Over the last 20 or 30 years, probably no other diagnosis has been more alluring to the therapy profession, more interesting to the general public, and more prone to evoking fervid discussion than trauma. Trauma itself seems to be an astonishing shape-shifter of a diagnosis, encompassing in its range of mental and physical symptoms just about everything a therapist is likely to see in any client—anxiety and fear, mood swings, guilt and shame, sadness and depression, dissociation, irritability and anger, insomnia and nightmares, difficulty concentrating, chronic fatigue, various bodily aches, substance abuse, eating disorders, relationship difficulties, not to mention spiritual anomie and the loss of any sense of life’s meaning. No other single condition tests the therapeutic relationship quite so stringently, demands so much from the clinician, or combines so many disparate treatment challenges in one messy package as the traumatized client.
At the same time, no diagnosis has done more than trauma to spark therapeutic creativity, generate new and innovative treatments, and even transform the way we think about and practice therapy in almost any setting with almost any client. For one thing, we no longer think only in terms of psychotherapy as a largely mind-to-mind exercise between therapist and client. Trauma studies have led the way to incorporating not just brain science into our work with trauma clients, but knowledge about interactions among the body, mind, and—what we now call without too much embarrassment—spirit. In what’s really a revolution in the field, trauma has largely ushered in a truly holistic, integrated way of thinking about all so-called mental disorders. If anything can kill off the last remnants of Cartesian dualism in psychotherapy, it should be this profoundly integrative convergence of what were once thought incompatible streams of knowledge. Now that is something to talk about.
And yet, as is always the case in this wonderful, maddening profession, the more we know, the more we’re aware of what we don’t know. One door opens, and we barely have time to say, “Now we get it!” when we spy another closed door just ahead of us. In this issue, three long-time practitioners of trauma therapy give us their individual and very different takes on treating a condition that, if a little less mysterious than it once was, is still far from an open, easily readable book.

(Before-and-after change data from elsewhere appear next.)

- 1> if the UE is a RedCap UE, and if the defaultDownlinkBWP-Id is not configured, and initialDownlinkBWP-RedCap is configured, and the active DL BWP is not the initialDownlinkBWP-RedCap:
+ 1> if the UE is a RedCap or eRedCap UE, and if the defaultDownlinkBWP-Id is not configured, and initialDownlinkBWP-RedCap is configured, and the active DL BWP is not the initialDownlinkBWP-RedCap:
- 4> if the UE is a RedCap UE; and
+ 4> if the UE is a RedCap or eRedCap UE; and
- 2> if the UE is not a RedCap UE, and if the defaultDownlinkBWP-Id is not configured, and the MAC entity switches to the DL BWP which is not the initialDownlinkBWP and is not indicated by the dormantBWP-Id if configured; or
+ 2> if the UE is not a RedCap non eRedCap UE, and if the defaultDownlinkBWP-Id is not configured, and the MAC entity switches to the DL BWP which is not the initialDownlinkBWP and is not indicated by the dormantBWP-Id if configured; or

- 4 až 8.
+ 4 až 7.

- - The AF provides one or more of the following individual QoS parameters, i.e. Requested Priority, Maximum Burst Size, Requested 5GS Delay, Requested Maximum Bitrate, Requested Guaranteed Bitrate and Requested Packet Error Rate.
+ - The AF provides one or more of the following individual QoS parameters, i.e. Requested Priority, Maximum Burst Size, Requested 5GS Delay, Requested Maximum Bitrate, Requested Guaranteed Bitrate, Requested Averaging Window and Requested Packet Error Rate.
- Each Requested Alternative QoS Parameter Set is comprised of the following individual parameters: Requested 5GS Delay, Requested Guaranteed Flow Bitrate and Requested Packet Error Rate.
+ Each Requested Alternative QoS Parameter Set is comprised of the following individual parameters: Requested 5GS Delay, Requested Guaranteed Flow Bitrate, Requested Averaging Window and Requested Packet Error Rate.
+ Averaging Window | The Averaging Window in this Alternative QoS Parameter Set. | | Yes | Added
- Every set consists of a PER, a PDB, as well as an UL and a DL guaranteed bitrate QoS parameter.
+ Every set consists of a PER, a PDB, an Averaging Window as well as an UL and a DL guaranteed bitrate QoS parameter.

Freud said that the two basic measures of mental health were the ability to love and work with reasonable success. Why is it then that in spite of an enormous increase in our understanding of trauma and a vastly increased fund of sophisticated treatment methods, so many trauma clients still, after months or years of therapy, have so much trouble with their relationships and work lives? The authors in this issue offer their own compelling take on this question. But their contributions, as revelatory as they may be, certainly don’t end the conversation. Luckily for our clients and our field, the deep curiosity and creative energy that have already led to so many advances in our understanding of how to treat trauma show no signs of flagging any time soon.